# LISTED ENTRIES

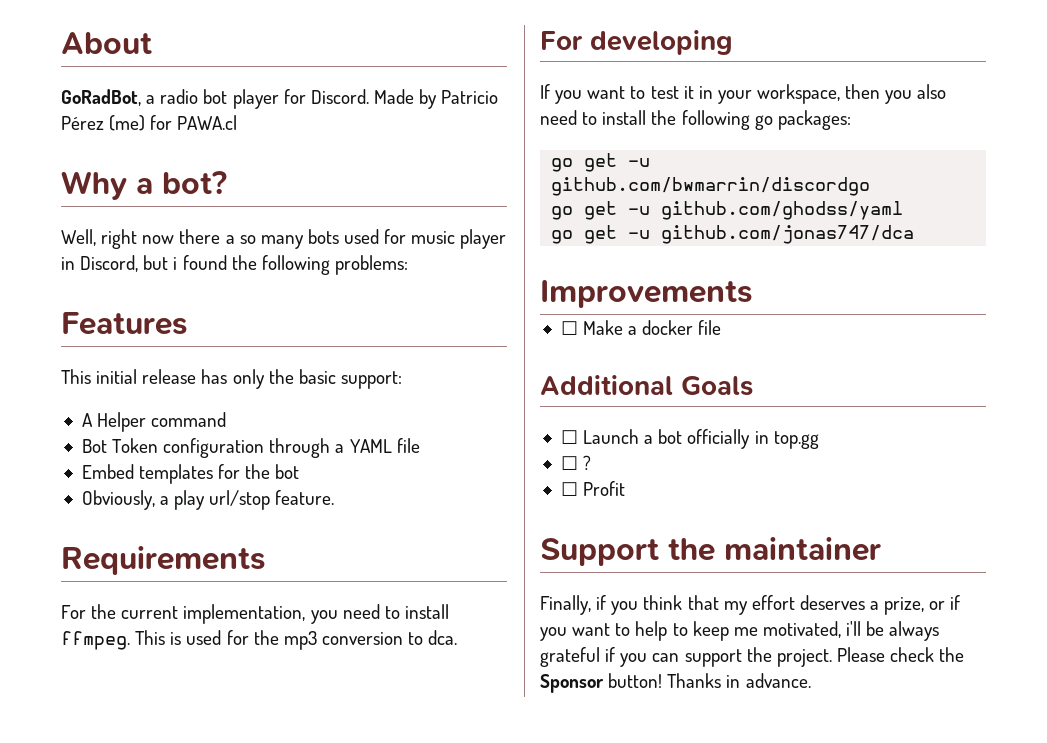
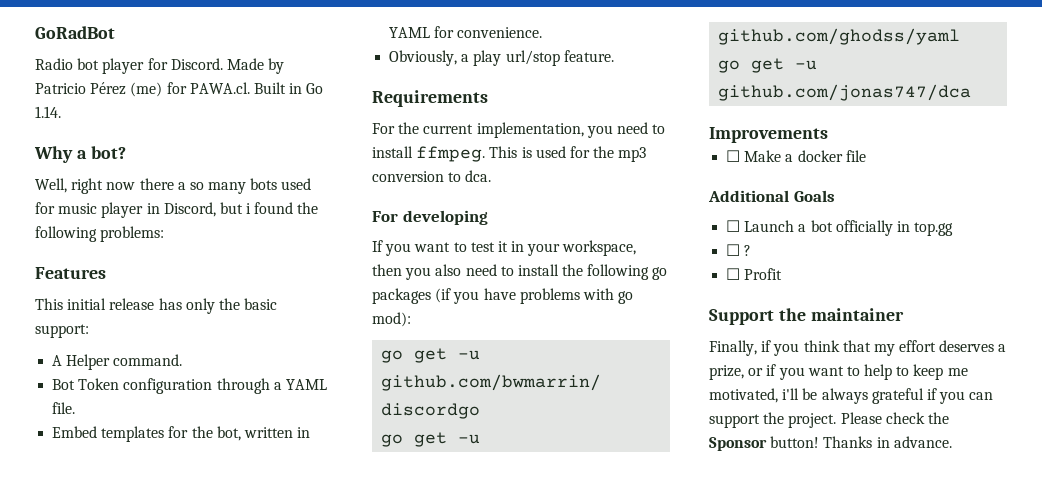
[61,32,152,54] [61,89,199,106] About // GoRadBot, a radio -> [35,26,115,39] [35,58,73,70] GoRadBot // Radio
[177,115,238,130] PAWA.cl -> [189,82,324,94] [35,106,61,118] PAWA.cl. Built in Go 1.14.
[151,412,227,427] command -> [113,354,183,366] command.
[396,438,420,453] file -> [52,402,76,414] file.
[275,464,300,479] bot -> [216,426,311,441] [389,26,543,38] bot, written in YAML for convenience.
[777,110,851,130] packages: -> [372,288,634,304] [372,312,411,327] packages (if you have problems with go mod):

* * *

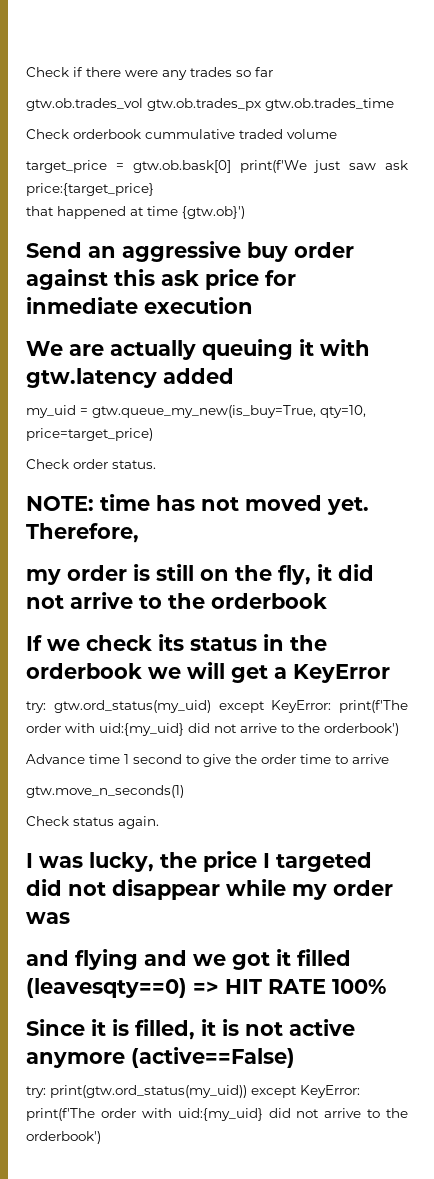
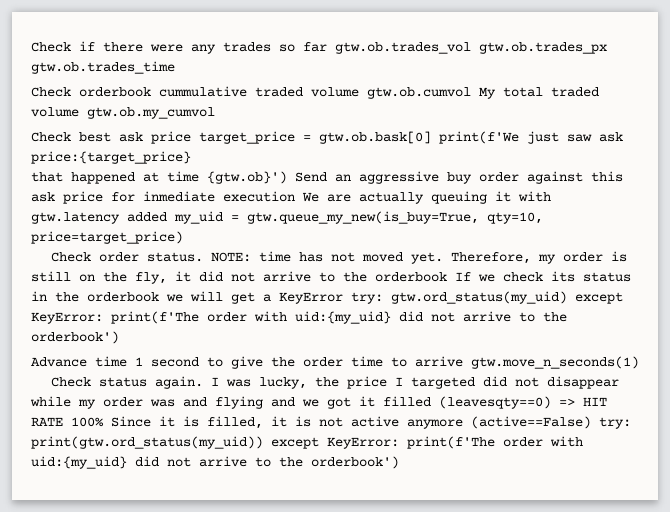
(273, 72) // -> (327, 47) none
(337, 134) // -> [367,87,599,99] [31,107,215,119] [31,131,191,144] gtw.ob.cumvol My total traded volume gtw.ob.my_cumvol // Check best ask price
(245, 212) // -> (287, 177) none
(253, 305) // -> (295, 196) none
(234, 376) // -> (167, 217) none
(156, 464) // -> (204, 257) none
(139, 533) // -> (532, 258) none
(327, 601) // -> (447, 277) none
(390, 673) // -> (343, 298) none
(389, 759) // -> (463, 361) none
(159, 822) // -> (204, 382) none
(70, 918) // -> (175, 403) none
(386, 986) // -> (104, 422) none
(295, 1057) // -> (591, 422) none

# EXERCISE PROMPT
Please give back exactly the lines of this listing beginning at the line with "(159, 822) // -> (204, 382) none" and ending with the line with "(295, 1057) // -> (591, 422) none", both included, and nothing else.

# EXPECTED OUTPUT
(159, 822) // -> (204, 382) none
(70, 918) // -> (175, 403) none
(386, 986) // -> (104, 422) none
(295, 1057) // -> (591, 422) none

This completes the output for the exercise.